> What this task involves
Copy each line from the data that has the word "without" in it.

Start of Block

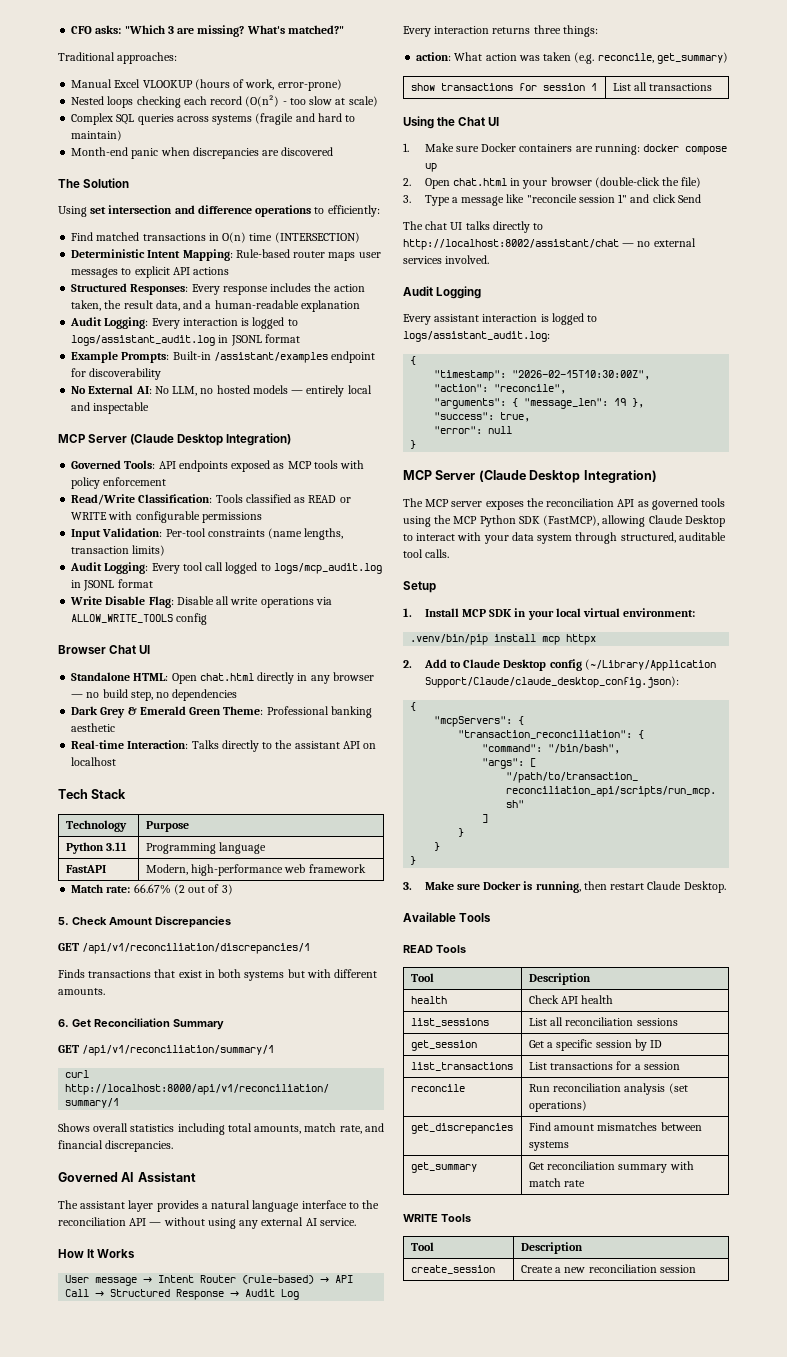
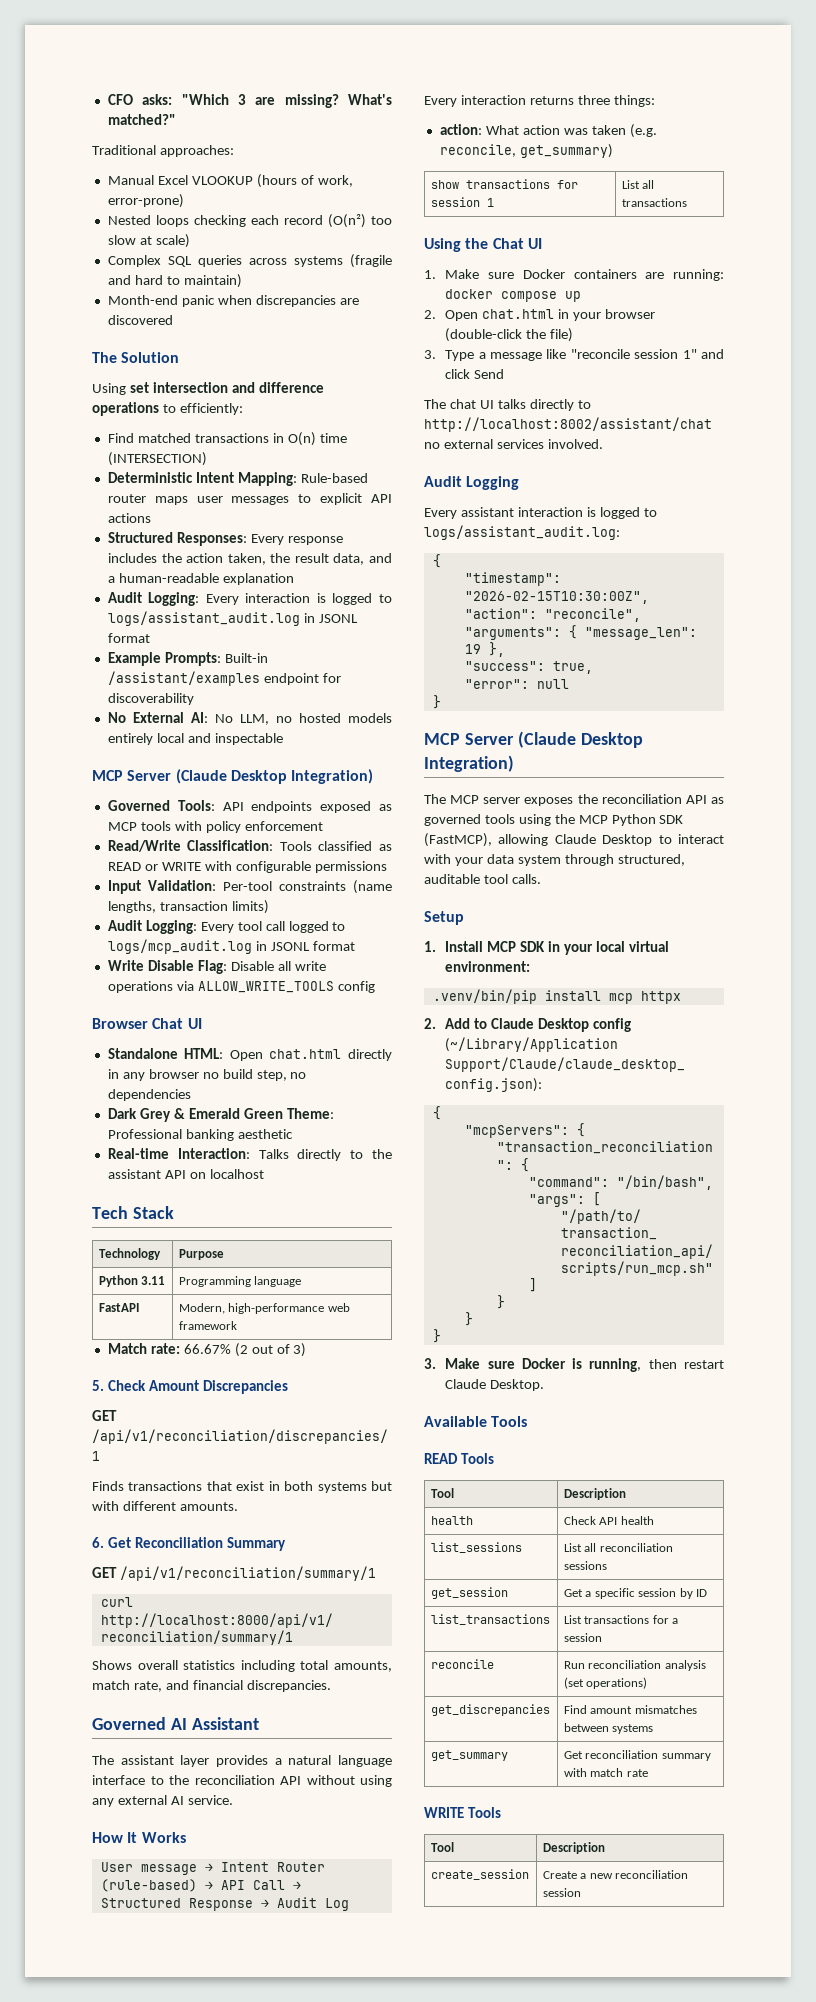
- Nested loops checking each record (O(n²) - too slow at scale)
+ Nested loops checking each record (O(n²) too slow at scale)
- No External AI: No LLM, no hosted models — entirely local and inspectable
+ No External AI: No LLM, no hosted models entirely local and inspectable
- Standalone HTML: Open chat.html directly in any browser — no build step, no dependencies
+ Standalone HTML: Open chat.html directly in any browser no build step, no dependencies
- The assistant layer provides a natural language interface to the reconciliation API — without using any external AI service.
+ The assistant layer provides a natural language interface to the reconciliation API without using any external AI service.
- The chat UI talks directly to http://localhost:8002/assistant/chat — no external services involved.
+ The chat UI talks directly to http://localhost:8002/assistant/chat no external services involved.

End of Block

> Result of the task
- The assistant layer provides a natural language interface to the reconciliation API — without using any external AI service.
+ The assistant layer provides a natural language interface to the reconciliation API without using any external AI service.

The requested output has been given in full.